■ **TASK PROMPT**
An exact copy of the data is needed, one that excludes all pictures.

——————————

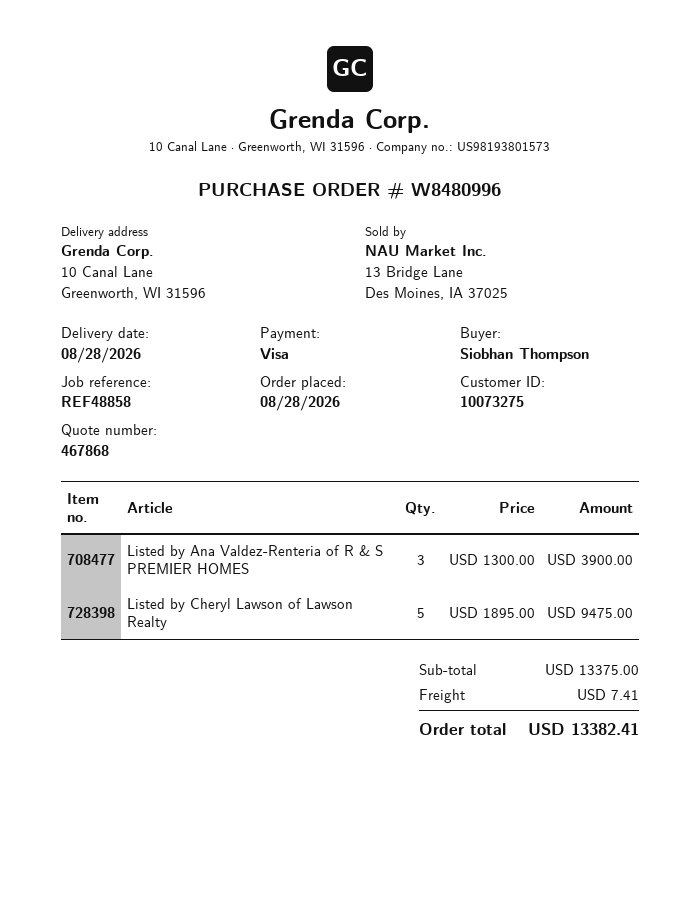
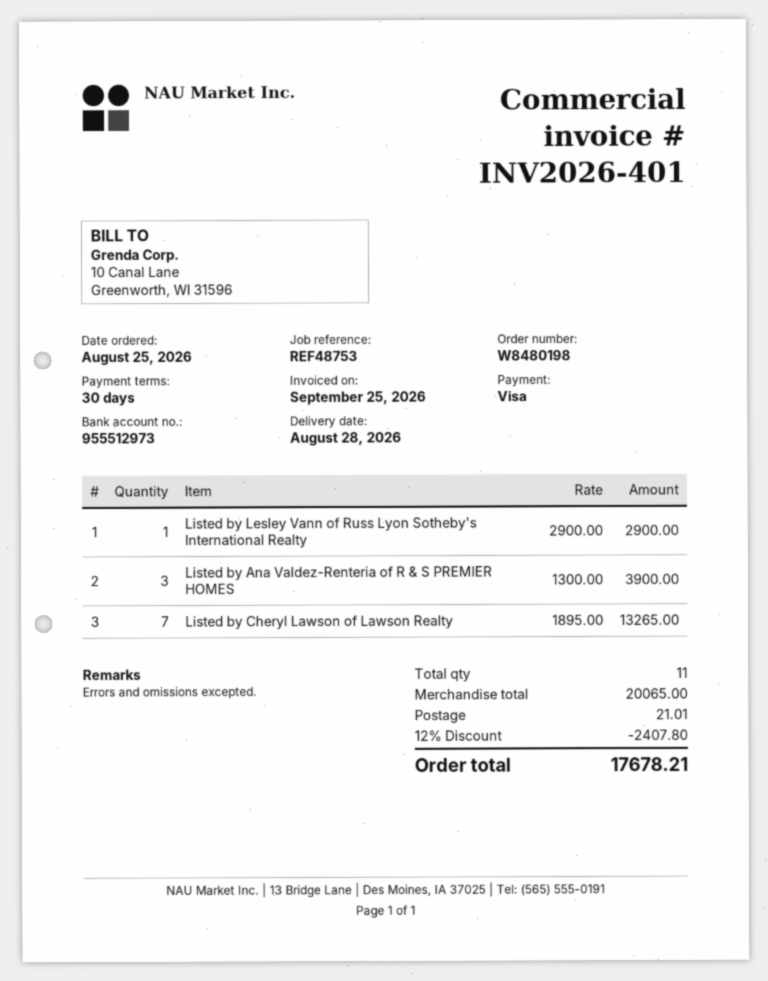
order number: W8480996 -> W8480198
order date: 2026-08-28 -> 2026-08-25
reference: REF48858 -> REF48753
Listed by Cheryl Lawson of Lawson Realty: 5 x 1895.00 = 9475.00 -> 7 x 1895.00 = 13265.00
Listed by Lesley Vann of Russ Lyon Sotheby's International Realty: none -> 1 x 2900.00 = 2900.00
subtotal: 13375.00 -> 20065.00
discount: none -> 12% = 2407.80
shipping: 7.41 -> 21.01
total: 13382.41 -> 17678.21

——————————

■ **TASK RESULT**
order number: W8480996 -> W8480198
order date: 2026-08-28 -> 2026-08-25
reference: REF48858 -> REF48753
Listed by Cheryl Lawson of Lawson Realty: 5 x 1895.00 = 9475.00 -> 7 x 1895.00 = 13265.00
Listed by Lesley Vann of Russ Lyon Sotheby's International Realty: none -> 1 x 2900.00 = 2900.00
subtotal: 13375.00 -> 20065.00
discount: none -> 12% = 2407.80
shipping: 7.41 -> 21.01
total: 13382.41 -> 17678.21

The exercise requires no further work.